WHAT IS EXPECTED: Output exactly the lines from the one with "subtotal: 842.22 -> 808.17" to the close of the records below, first and last included.

SOURCE RECORDS:
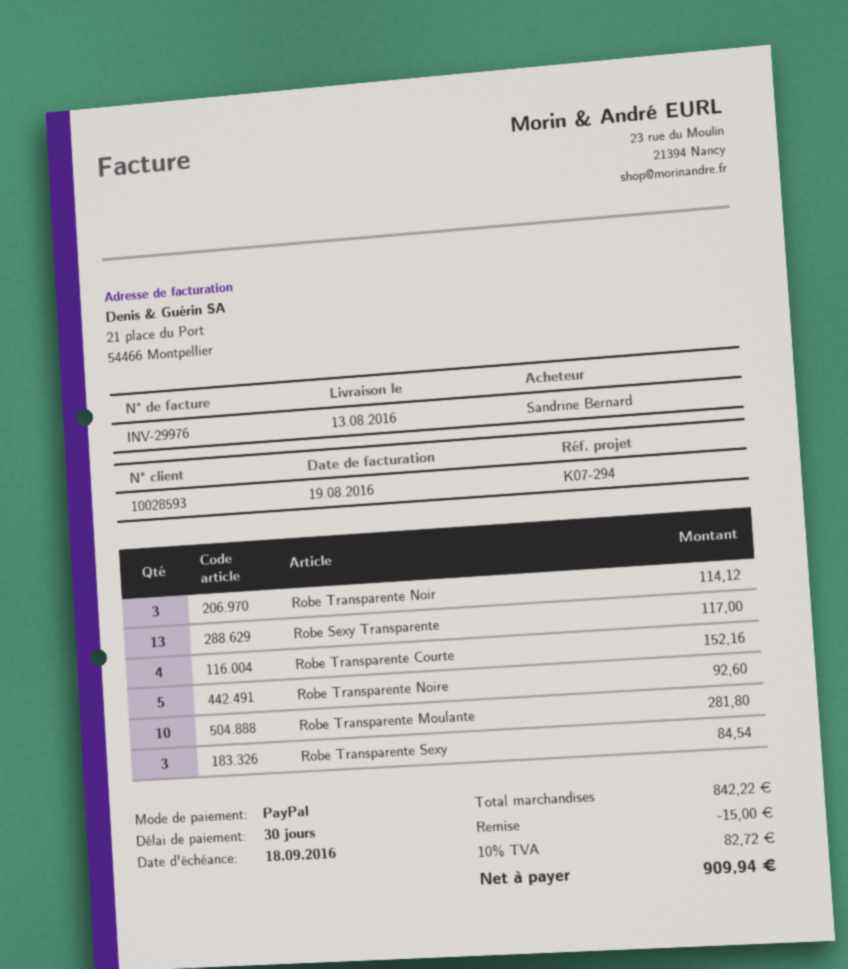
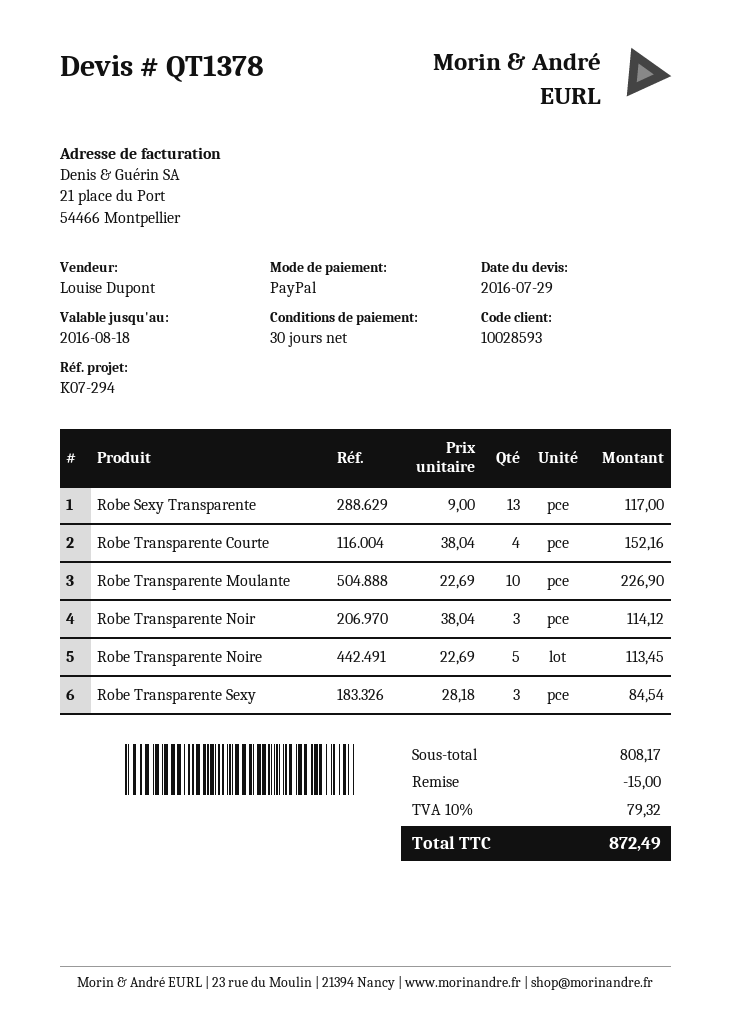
Robe Transparente Noire: 5 for 92.60 -> 5 for 113.45
Robe Transparente Moulante: 10 for 281.80 -> 10 for 226.90
subtotal: 842.22 -> 808.17
tax: 10% = 82.72 -> 10% = 79.32
total: 909.94 -> 872.49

ANSWER SPACE:
subtotal: 842.22 -> 808.17
tax: 10% = 82.72 -> 10% = 79.32
total: 909.94 -> 872.49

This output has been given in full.